Hmmm, thought as much? I thought I had been doing this long enough now not to fall for the fancy gimmicks and marketing scams!  



> How far have you researched? Have you read the stickies in this here forum


I`ll be honest. I have read some, but not all? I shall go there pronto and get swatting! I have read all about going down the cat little, Akadama route time, and time again though. I have even gone as far as experimented with cat litter in a section of my tank. I just need confirmation for my own piece of mind that this is the way to go. 
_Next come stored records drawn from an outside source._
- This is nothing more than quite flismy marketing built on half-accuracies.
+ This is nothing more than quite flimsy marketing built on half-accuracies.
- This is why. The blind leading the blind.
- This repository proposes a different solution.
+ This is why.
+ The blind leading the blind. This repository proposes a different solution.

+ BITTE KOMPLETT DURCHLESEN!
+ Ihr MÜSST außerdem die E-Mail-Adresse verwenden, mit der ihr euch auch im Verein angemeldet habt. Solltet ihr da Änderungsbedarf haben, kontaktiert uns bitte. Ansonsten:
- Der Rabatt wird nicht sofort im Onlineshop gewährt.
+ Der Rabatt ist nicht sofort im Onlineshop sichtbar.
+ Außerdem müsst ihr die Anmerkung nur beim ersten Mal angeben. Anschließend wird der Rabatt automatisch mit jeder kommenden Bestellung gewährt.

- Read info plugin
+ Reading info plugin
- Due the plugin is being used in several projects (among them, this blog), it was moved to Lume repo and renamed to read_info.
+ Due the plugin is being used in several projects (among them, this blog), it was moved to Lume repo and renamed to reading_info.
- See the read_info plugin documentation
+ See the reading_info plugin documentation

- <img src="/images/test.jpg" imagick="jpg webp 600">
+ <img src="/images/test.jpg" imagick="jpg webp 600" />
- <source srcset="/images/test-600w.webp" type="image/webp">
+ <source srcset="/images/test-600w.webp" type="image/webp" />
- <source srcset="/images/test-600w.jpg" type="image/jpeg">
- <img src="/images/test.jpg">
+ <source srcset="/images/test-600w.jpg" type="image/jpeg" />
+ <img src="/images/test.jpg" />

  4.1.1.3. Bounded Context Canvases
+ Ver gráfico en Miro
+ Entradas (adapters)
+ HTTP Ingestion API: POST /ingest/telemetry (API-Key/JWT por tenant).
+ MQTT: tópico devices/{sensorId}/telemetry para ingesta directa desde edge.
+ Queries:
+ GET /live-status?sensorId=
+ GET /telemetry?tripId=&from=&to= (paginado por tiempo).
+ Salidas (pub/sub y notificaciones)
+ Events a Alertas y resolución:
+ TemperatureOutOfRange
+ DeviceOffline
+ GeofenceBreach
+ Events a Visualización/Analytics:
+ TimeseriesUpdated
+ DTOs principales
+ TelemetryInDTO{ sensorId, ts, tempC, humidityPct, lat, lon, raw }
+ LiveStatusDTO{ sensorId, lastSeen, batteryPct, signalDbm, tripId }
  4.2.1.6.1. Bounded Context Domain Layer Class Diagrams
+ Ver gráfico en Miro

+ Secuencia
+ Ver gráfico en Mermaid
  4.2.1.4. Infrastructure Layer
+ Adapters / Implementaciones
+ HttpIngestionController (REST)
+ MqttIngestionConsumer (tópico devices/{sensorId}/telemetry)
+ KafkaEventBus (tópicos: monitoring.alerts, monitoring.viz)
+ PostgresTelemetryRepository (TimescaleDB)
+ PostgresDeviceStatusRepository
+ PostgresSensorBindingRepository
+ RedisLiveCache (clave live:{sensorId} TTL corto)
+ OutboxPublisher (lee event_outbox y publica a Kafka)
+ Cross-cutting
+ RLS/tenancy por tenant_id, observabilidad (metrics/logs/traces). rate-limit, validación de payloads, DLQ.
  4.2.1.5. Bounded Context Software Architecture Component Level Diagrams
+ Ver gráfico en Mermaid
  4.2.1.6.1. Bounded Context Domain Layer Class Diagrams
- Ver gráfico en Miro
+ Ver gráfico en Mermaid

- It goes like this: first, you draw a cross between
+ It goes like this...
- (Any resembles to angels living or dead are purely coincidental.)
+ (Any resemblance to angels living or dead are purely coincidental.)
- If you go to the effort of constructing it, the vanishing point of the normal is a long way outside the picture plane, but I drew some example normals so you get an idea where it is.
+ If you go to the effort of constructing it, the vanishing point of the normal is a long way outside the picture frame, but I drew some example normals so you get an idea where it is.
Everytime I convince myself that I`m going to use the cheaper alternatives I see a scape that blows me away, and guess what..Technical Set up data. ADA Amazonia substrate!! You know what I mean?


----------



## Radik (17 Nov 2011)

You can do amazing scapes with cheap substrate as well just give it heavy fertilizer and co2


----------



## plantbrain (17 Nov 2011)

I liked it a lot, it's also excellent in color and with shrimp etc.
They added activated carbon to the clay basically.


----------



## plantbrain (17 Nov 2011)

I liked it a lot, it's also excellent in color and with shrimp etc.
They added activated carbon to the clay basically.


----------



## Radik (17 Nov 2011)

You mean to get black color they added activated carbon? Do you think Amazonia has it too? I can not explain otherwise why my TDS get's lower with Amazonia only that something sucked some salts out. And TDS get stable only when KH reaches 0.


----------



## Quetzalcoatl (21 Nov 2011)

> I liked it a lot, it's also excellent in color and with shrimp etc. They added activated carbon to the clay basically.


Excellent. Somebody with first hand experience of this product!   
So, do you know if it`s available in the UK? I can`t find anything online. Not looking hopefull?  



> They added activated carbon to the clay basically.


Why would they do this? To hold onto some of the nutrients in the water colomn maybe?

Thanks.


----------